Mi hermana iba todos los días a verlo y, como siempre, se ocupaba de su ropa y sus medicamentos. Yo lo hacía un par de veces en la semana y todos los domingos por las tardes, en las que me quedaba varias horas charlando con él y un compañero de habitación llamado Armando. Era un hombre de unos 45 años, de Buenos Aires. Todo un personaje, una persona muy pulcra, de buen vestir y siempre bien peinado, había sido vendedor de Max Factor, una importante empresa de perfumería y cosméticos y también había sido artista de teatro. Había trabajado con José Marrone y su esposa Juanita Martínez. Tenía un voluminoso álbum con las fotografías de su trayectoria que avalaban sus relatos. Era muy nervioso y a menudo protestaba en contra de la encargada y las mucamas del geriátrico, porque lo molestaban haciéndole bromas. Eran muy dicharacheras y pícaras; pero, asimismo, lo acompañaban a cobrar su sueldo, que era muy bueno, a comprar ropa o calzado, o a algún paseo que quería realizar; claro que él las gratificaba con buenas propinas.
Con el tiempo, llegamos a ser amigos y lo invité a venir a mi casa a compartir un almuerzo con mi familia. En esas tardes de domingo manteníamos largos diálogos con mi viejo, diálogos que durante nuestra vida no habíamos tenido, ya sea por los 39 años que nos separaban o por el carácter de mi padre y su manera de ser, había existido una barrera entre nosotros, que impedía nuestro acercamiento.

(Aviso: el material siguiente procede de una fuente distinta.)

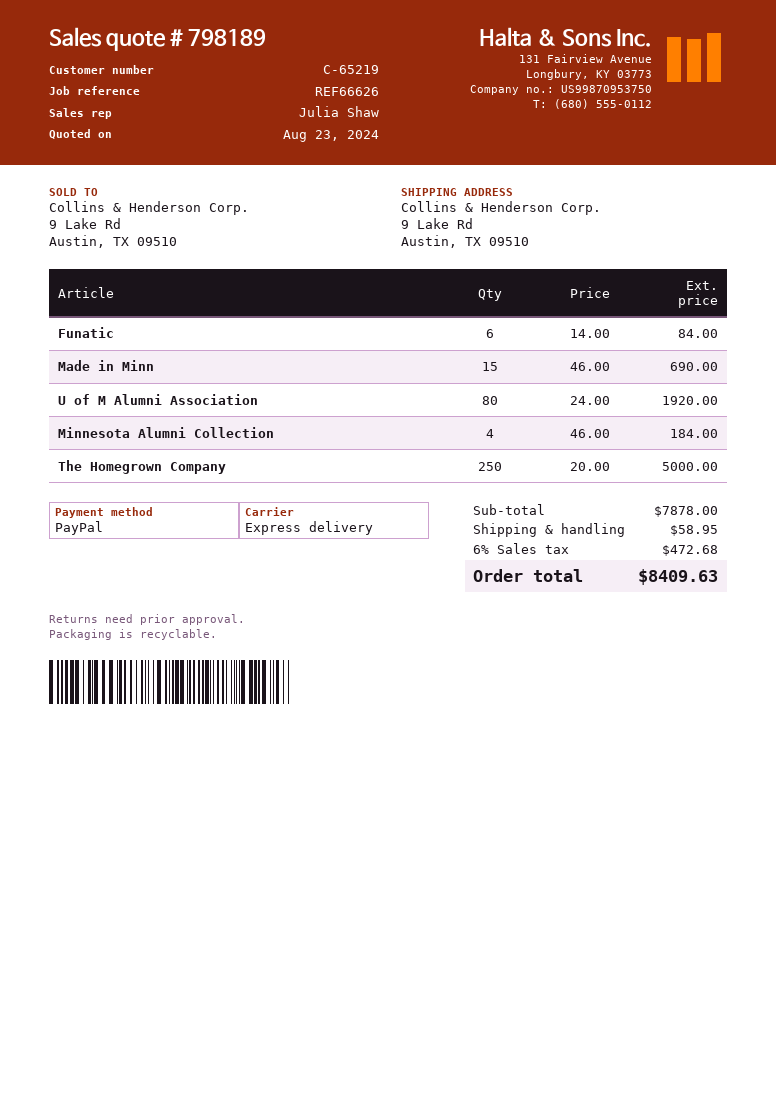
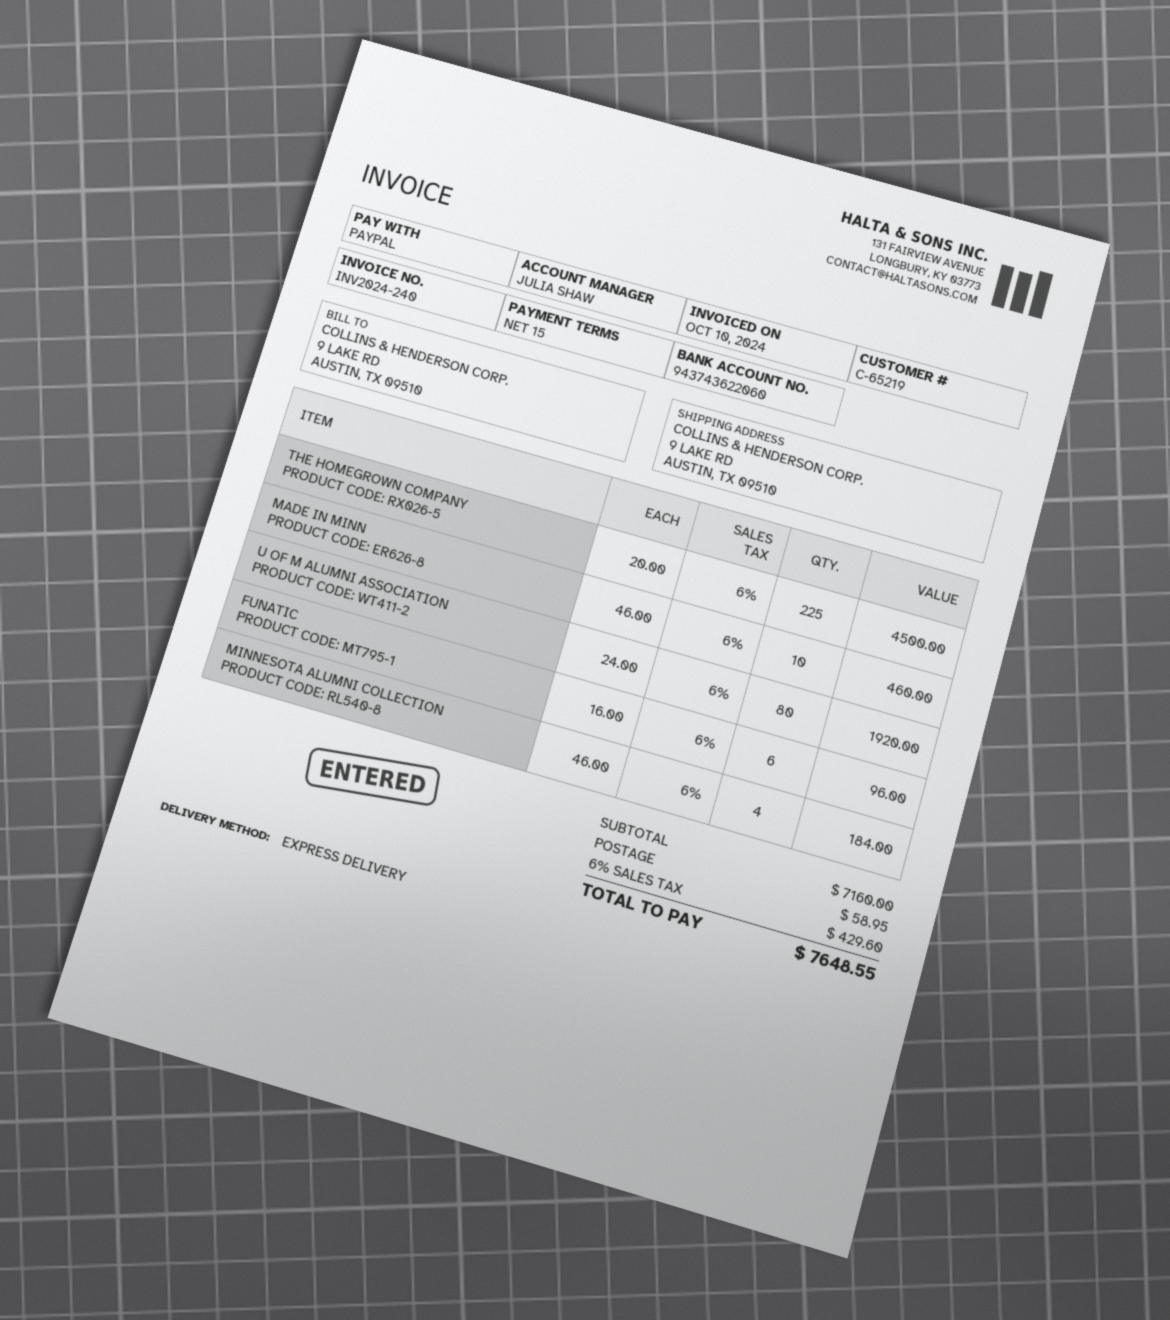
Funatic: 6 x 14.00 = 84.00 -> 6 x 16.00 = 96.00
Made in Minn: 15 x 46.00 = 690.00 -> 10 x 46.00 = 460.00
The Homegrown Company: 250 x 20.00 = 5000.00 -> 225 x 20.00 = 4500.00
subtotal: 7878.00 -> 7160.00
tax: 6% = 472.68 -> 6% = 429.60
total: 8409.63 -> 7648.55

 De manera que en el transcurso de los siete años que él estuvo en ese lugar, comenzó a soltarse y a relatarme cosas y hechos de su vida que yo desconocía; y yo, por mi parte, pude hacer lo mismo con él. A pesar de su edad y del Parkinson que lo afectaba desde hacía muchos años, su mente estaba lúcida y, a veces, me repetía cosas que ya me había dicho, pero las contaba exactamente igual, sin cambiar una sola palabra. Algo muy risueño que siempre decía, era que había tenido 144 novias; se ve que mi viejo, en todas las correrías en que anduvo en sus años de músico, a todas las mujeres que se cruzaron en su camino circunstancialmente, las consideraba sus novias.
 De manera que en sus últimos años de vida fue cuando pude acercarme más a él, a su corazón y a sus pensamientos, lo cual fue gratificante para mí, porque ese es el último y vívido recuerdo que guardo de mi padre.
Dáas atrás cuando estaba escribiendo la llamé por teléfono a mi hermana para que me confirmara la fecha de fallecimiento de mi viejo, porque no la recordaba exactamente y me dijo que tenía todo anotado. Al día siguiente, me dio los datos y se llevó una sorpresa porque encontró entre los papeles guardados una poesía escrita por mi padre dedicada a su madre, o sea a mi abuela, a la cual no llegué a conocer. Se llamaba Rosa, por lo que supongo que la escribió en el mes de agosto, y dice así:
“Año 1926, Clase del 1905                           

Mi querida madrecita                    
desde esta prisión te escribo
donde me encuentro cautivo
y con nostalgia infinita.
Para decirte, no te aflijas,
y menos que te cause llanto,
Al no encontrarme en tus mantos,
Lleno de luz y armonía,     
pues quiero que sea alegría
en el día de tu santo.
No te aflijas madre buena,
Que ya se ha de terminar
El servicio militar,
Que tanto y tanto me apena,
Y entonces estas cadenas
que me tienen postrado,
sean de un golpe cortadas
como una opresión maldita,
y entonces ¡Sí, madrecita!,
he de estar siempre a tu lado”.

Nació el 26 de enero de 1905 y falleció a los 92 años, el 13 de mayo de 1997. Ese hombre fue don Luis, mi viejo, aunque yo le decía “Papi” y cuando lo nombraba “Papito”.